Frontier Development Lab Launches FDL-X to Advance AI Capabilities Ahead of Increased Solar Activity
The Frontier Development Lab (FDL.ai), a space and AI research partnership between NASA, Trillium Technologies, and leaders in commercial AI such as Google Cloud and NVIDIA, has launched FDL-X HELIO, a research program focused on enabling powerful new capabilities for NASA Heliophysics and space exploration with a focus on solar activity.
As recently as last year, SpaceX lost up to 80% of the satellites it launched during a week of increased solar activity. Forty out of forty-nine of its Starlink satellites burned up before reaching orbit due to an increase in atmospheric drag caused by a rapid thickening of Earth’s thermosphere in response to a solar storm.
In 1989, solar activity powerful enough to induce a geomagnetic storm resulted in the failure of Quebec’s electrical grid and affected over two hundred power grids across the United States. Satellites lost connection with Earth and experienced technical malfunctions due to the impact of high-energy particles on their sensitive electronics.
Applying AI to better understand the Sun
The Frontier Development Lab’s AI advancements have the potential to provide global agencies prior warning about this kind of dangerous solar activity. By developing tools in an orchestrated way, AI tools can work together to provide improved insight and forewarning.
Growing this alert window, and preventing the ill effects associated with space weather, is at the heart of FDL-X HELIO, which will focus on furthering our ability to predict the size, scale, and impact of space weather events.
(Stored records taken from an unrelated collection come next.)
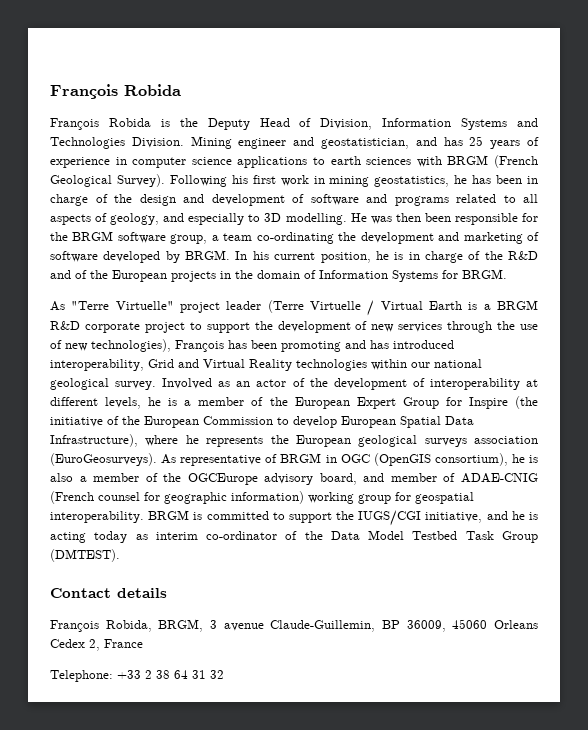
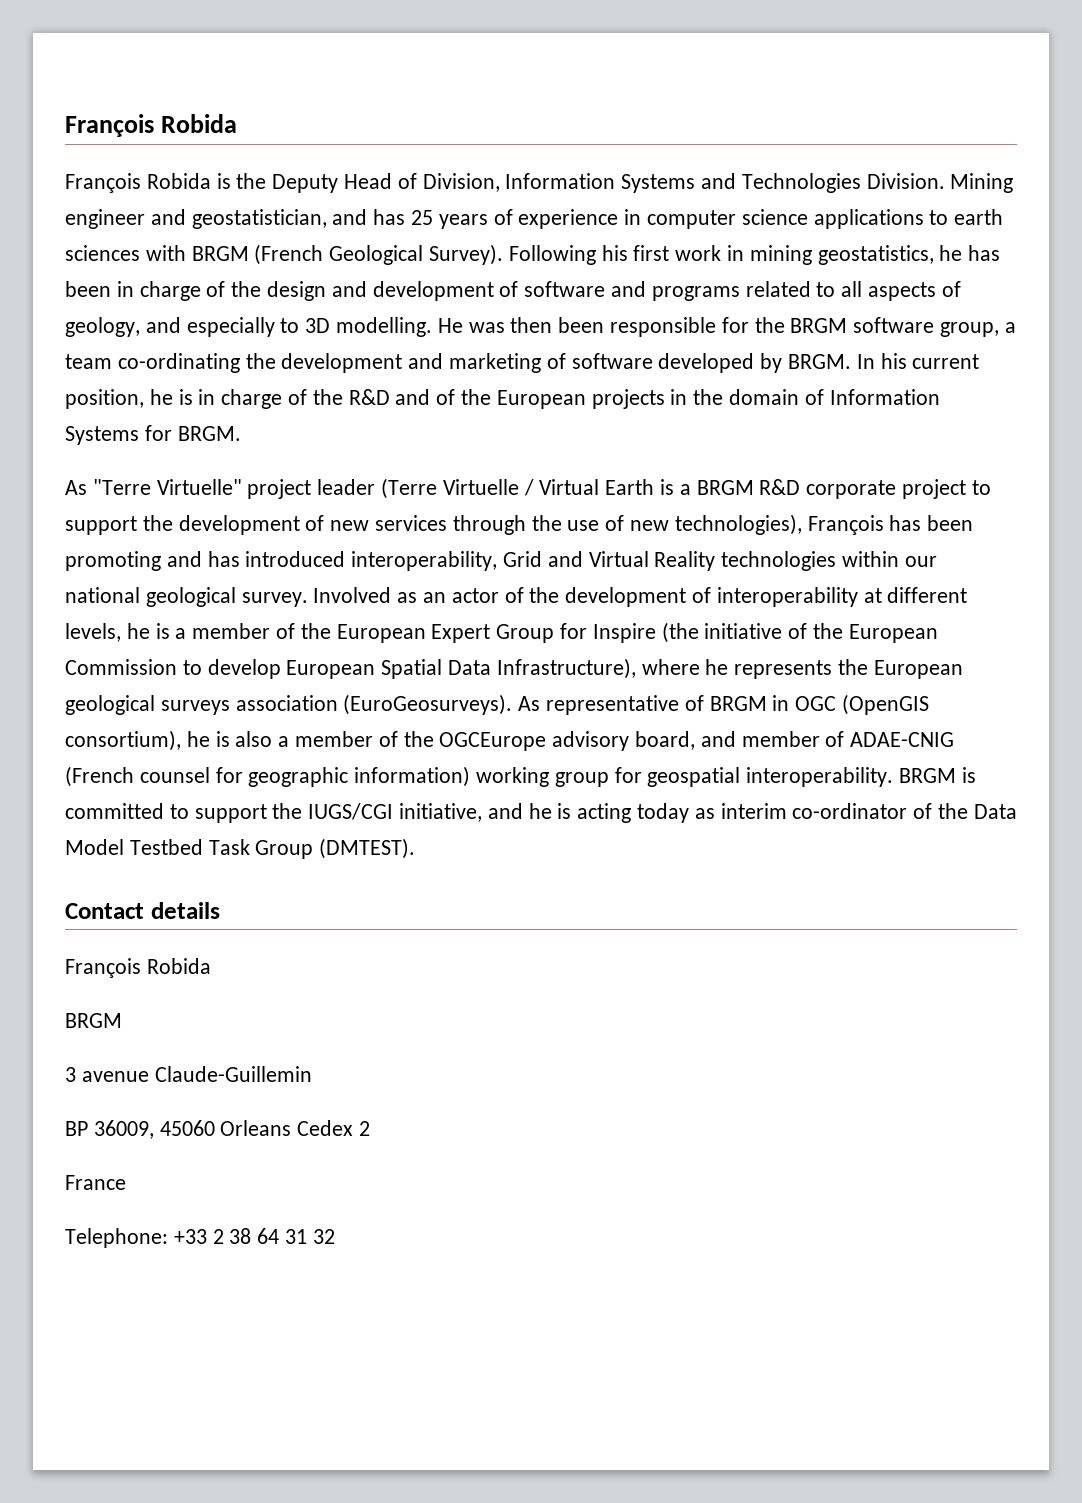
  Contact details
- François Robida, BRGM, 3 avenue Claude-Guillemin, BP 36009, 45060 Orleans Cedex 2, France
+ François Robida
+ BRGM
+ 3 avenue Claude-Guillemin
+ BP 36009, 45060 Orleans Cedex 2
+ France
In plain terms, this research aims to increase our understanding of the dynamics of sun-earth interactions to facilitate proactive and reactive measures to protect life and communications on earth and in space.
Researchers, faculty, and advisors are joining FDL-X from around the world, including Johns Hopkins University Applied Physics Laboratory, Carnegie Mellon University, Auburn University, the University of Cambridge, and the University of Oxford.
The Frontier Development Lab has developed AI solutions on behalf of NASA since 2016, and has shown the benefit of working with Silicon Valley to push the boundaries of what’s possible in AI for science applications. Past research has focused on disaster response, lunar exploration, astronaut health, and extreme weather prediction.
Read more and stay up to date at FDL.ai.
The Frontier Development Lab (FDL.ai) is a public-private partnership between NASA, Trillium Technologies, and private sector partners like Google Cloud and NVIDIA, with logistics support from the SETI Institute. FDL brings together the brightest minds in space science, Earth science, academia, and the commercial sector to advance the application of machine learning technologies, data science, and high performance computing to push the frontiers of planetary stewardship and the earth’s health.